B) The Department, in collaboration with the Department of Public Health, shall make available additional training in the completion of resident assessments and the coding and transmission of MDS records.
2) Recalculation of Reimbursement Rate. The Department shall determine if reported MDS data or facility staffing data that were subsequently determined to be unverifiable would cause the direct care component of the facility's rate to be calculated differently when using the accurate data. No change in reimbursement required as a result of a review shall take effect before July 1, 2004. Prior to the record review of residents receiving skills training, the following components of this Part will be reviewed to ensure compliance:
A) Skills training shall be provided by staff that are paid by the facility and have been trained in leading skills groups by a Department approved trainer.
B) A private room shall be available with no other programs or activities going on at the same time. The environment shall be conducive to learning in terms of comfort, noise, and other distractions.
C) Schedules shall be presented that identify residents and reflect the facility's ability to provide the sessions in increments of a minimum of 30 minutes for each skills training (not including time to assemble and settle). The sessions shall be scheduled at least three times per week.
D) Training shall utilize a well-developed, structured curriculum and specific written content developed in advance to guide each of the sessions.
3) In the event one or more of these components are not in place, the recalculated rate may be extrapolated to the entire population receiving this service.
4) When problems are noted in 30 percent of the population of residents receiving skills training during the record review, the recalculated rate may be extrapolated to the entire population receiving this service. When the recalculated rate has been extrapolated to the entire population, the facility shall obtain prior approval from the Department before future reimbursement for skills training is allowable. The Department shall have up to 90 days to determine this approval.

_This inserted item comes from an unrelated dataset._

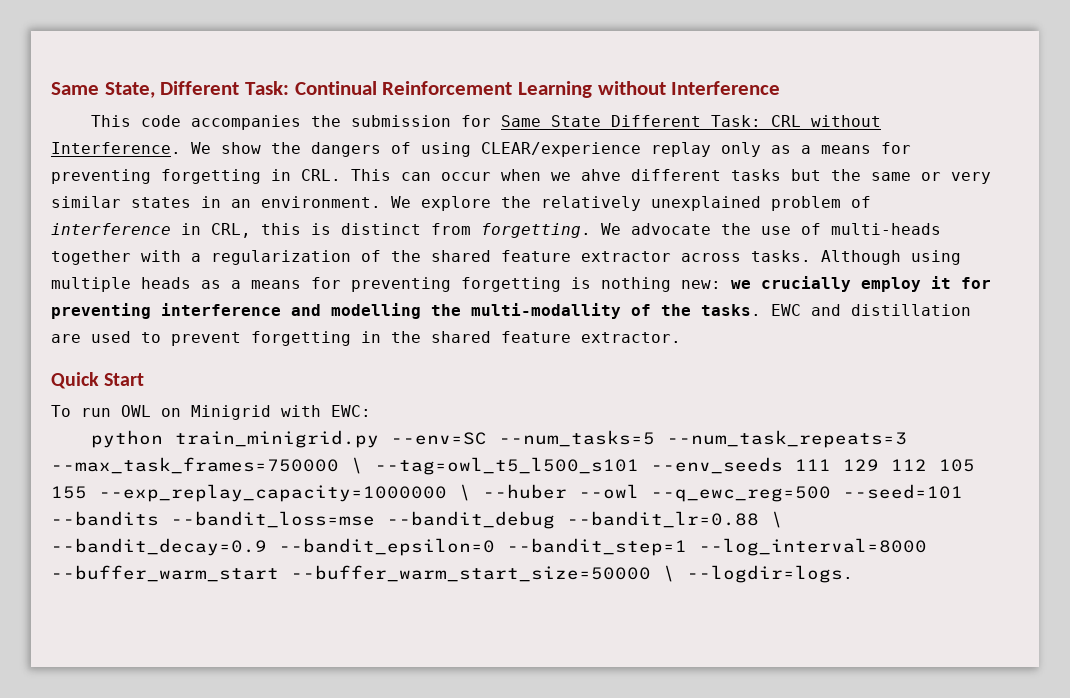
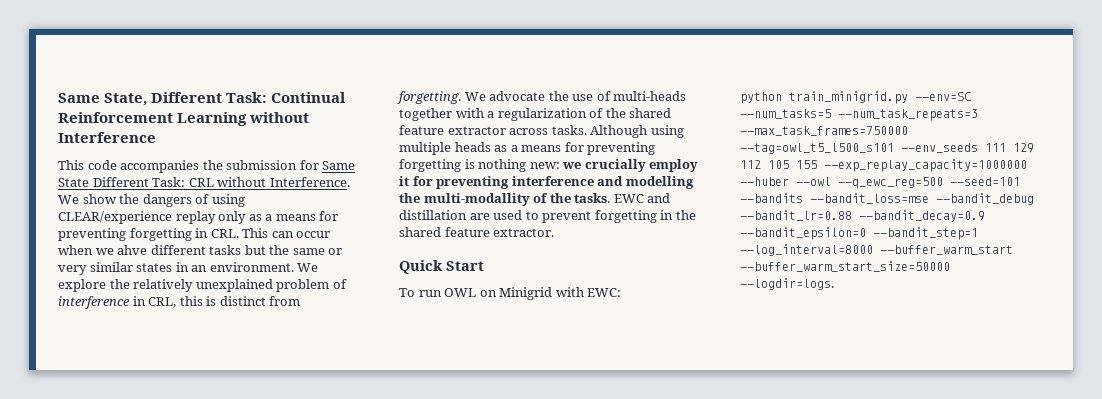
[351,457,363,474] \ -> (908, 131) none
[459,484,471,501] \ -> (1027, 165) none
[771,511,783,528] \ -> (852, 215) none
[663,565,675,582] \ -> (950, 266) none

5) When problems are noted in 30 percent of coded responses to the sample population for other services areas, the review may be expanded to up to 100 percent for those service areas. The original sample population is defined as 20%, or no less than 10, of the eligible residents pursuant to Section 147.150(b).
6) In addition, the facilities with widespread problems in restorative and psychosocial adaptation may be subject to follow up reviews to ensure problems are corrected.

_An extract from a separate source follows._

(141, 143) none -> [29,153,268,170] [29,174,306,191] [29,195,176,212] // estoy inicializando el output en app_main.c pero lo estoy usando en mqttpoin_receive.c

7) A facility's rate will be subject to change if the recalculation of the direct care component rate, as a result of using MDS data that are verifiable:
A) Increases the rate by more than one percent. The rate is to be changed, retroactive to the beginning of the rate period, to the recalculated rate.

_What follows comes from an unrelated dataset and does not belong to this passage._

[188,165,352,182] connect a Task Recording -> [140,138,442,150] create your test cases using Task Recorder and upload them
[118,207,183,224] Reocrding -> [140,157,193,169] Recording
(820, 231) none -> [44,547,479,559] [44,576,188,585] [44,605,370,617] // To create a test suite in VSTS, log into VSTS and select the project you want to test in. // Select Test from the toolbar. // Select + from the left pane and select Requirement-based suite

B) Decreases the rate by more than one percent. The rate is to be changed, retroactive to the beginning of the rate period, to the recalculated rate.
C) Decreases the rate by more than ten percent in addition to the rate change specified in this subsection (e)(7). The direct care component of the rate shall be reduced, retroactive to the beginning of the rate period, by $1 for each whole percentage decrease in excess of two percent.
8) Any evidence or suspicion of deliberate falsification or misrepresentation of MDS data shall be referred to the Department's Inspector General and the Department of Public Health.
f) Appeals. Facilities disputing any rate change may submit an appeal request pursuant to 89 Ill. Adm. Code 140.830.